Tumour control and dysphagia improvement in patients with locally advanced T3/ T4 oesophageal squamous cell cancer after definitive radio-chemotherapy

2006 
Introduction . Squamous cell carcinoma of the esophagus (scc) is usually diagnosed in an advanced stage resulting in limited curative options. The aim was to evaluate immediate and long-term effects of combined chemo-radiotherapy of loco-regionally advanced scc in terms of dysphagia relief and tumour response. Material and methods . Between 1997 and 2000, 35 pts with scc completed full definitive non-surgical treatment. Men - 31, women - 4; mean age: 51. Tumour stage: T4 - 5, T3 - 30, node stage: N0 - 8, N1 - 27; dysphagia at presentation: WHO III° - 17%, II° - 46%, I° - 37%. Irradiation: conventional fractionation to a dose of 56-60 Gy to tumour, 54-60 Gy to enlarged lymph nodes, 40-44 Gy electively to regional lymph nodes in combination with 2 courses of i.v. chemotherapy: 5-fluorouracil: 800 mg/m2/24h (day: 1-4, 22-25), cisplatin: 80 mg/m2 (day: 1, 22) followed by HDR brachytherapy boost using 192Ir - 6 Gy after a one week interval. During follow-up the patients were scored according to the swallowing function, weight change and pain control. Tumour regression and late radiotherapy side effects were observed. Results . Initial improvement in dysphagia occurred in 20/35 patients (57%) during treatment.
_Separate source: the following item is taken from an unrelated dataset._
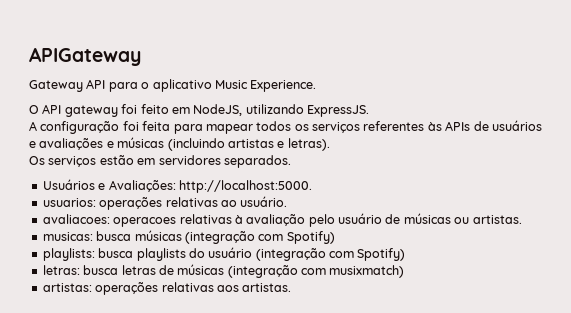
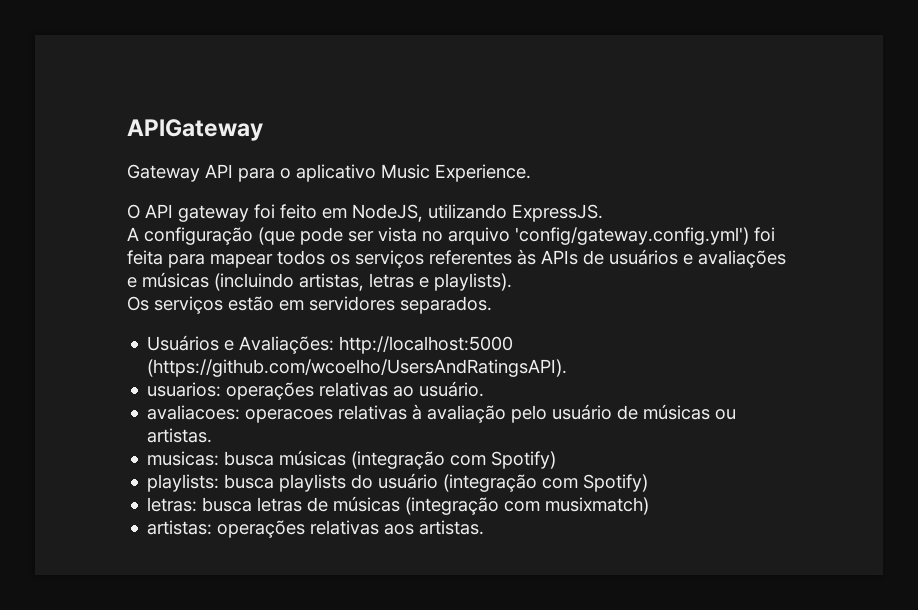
(120, 127) none -> [258,227,749,245] (que pode ser vista no arquivo 'config/gateway.config.yml')
[227,138,330,151] artistas e letras). -> [299,273,512,291] artistas, letras e playlists).
[178,180,312,193] http://localhost:5000. -> [339,336,514,354] [147,359,568,377] http://localhost:5000 (https://github.com/wcoelho/UsersAndRatingsAPI).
Durable improvement at 1-year was evidenced in 19/35 (54%) pts. 31% were dysphagia-free at 1 year. Average duration of dysphagia improvement was 11 months. Only patients with marked improvement in the swallowing function documented during treatment were able to maintain this function for a longer time. We achieved an overall response rate to treatment of 52%. CR (local control) was noted in 26% of pts and local progression (PD) in 34% at 12 months. The median time to tumour progression was 5.4 months. Systemic failure was noted in 20% of patients. The median time to metastases was 8 months and median survival - 12.5 months with a 1-year observed survival of 54%, 2-year- 31% and 3-year - 23%. Conclusions . 1. Primary concurrent chemo-radiotherapy for advanced T3/T4 N0-1 scc of the oesophagus seems to be a reasonable modality to control short- and long-term dysphagia and pain. 2. The rate and degree of the initial improvement of the swallowing function is a good prognostic tool for assessing the long-term swallowing status. 3. Relatively low local control rate of 26%, due to advanced stage of the disease in our patients, indicates the need for further evaluation of a more efficient treatment modality in this tumour with poor prognostis.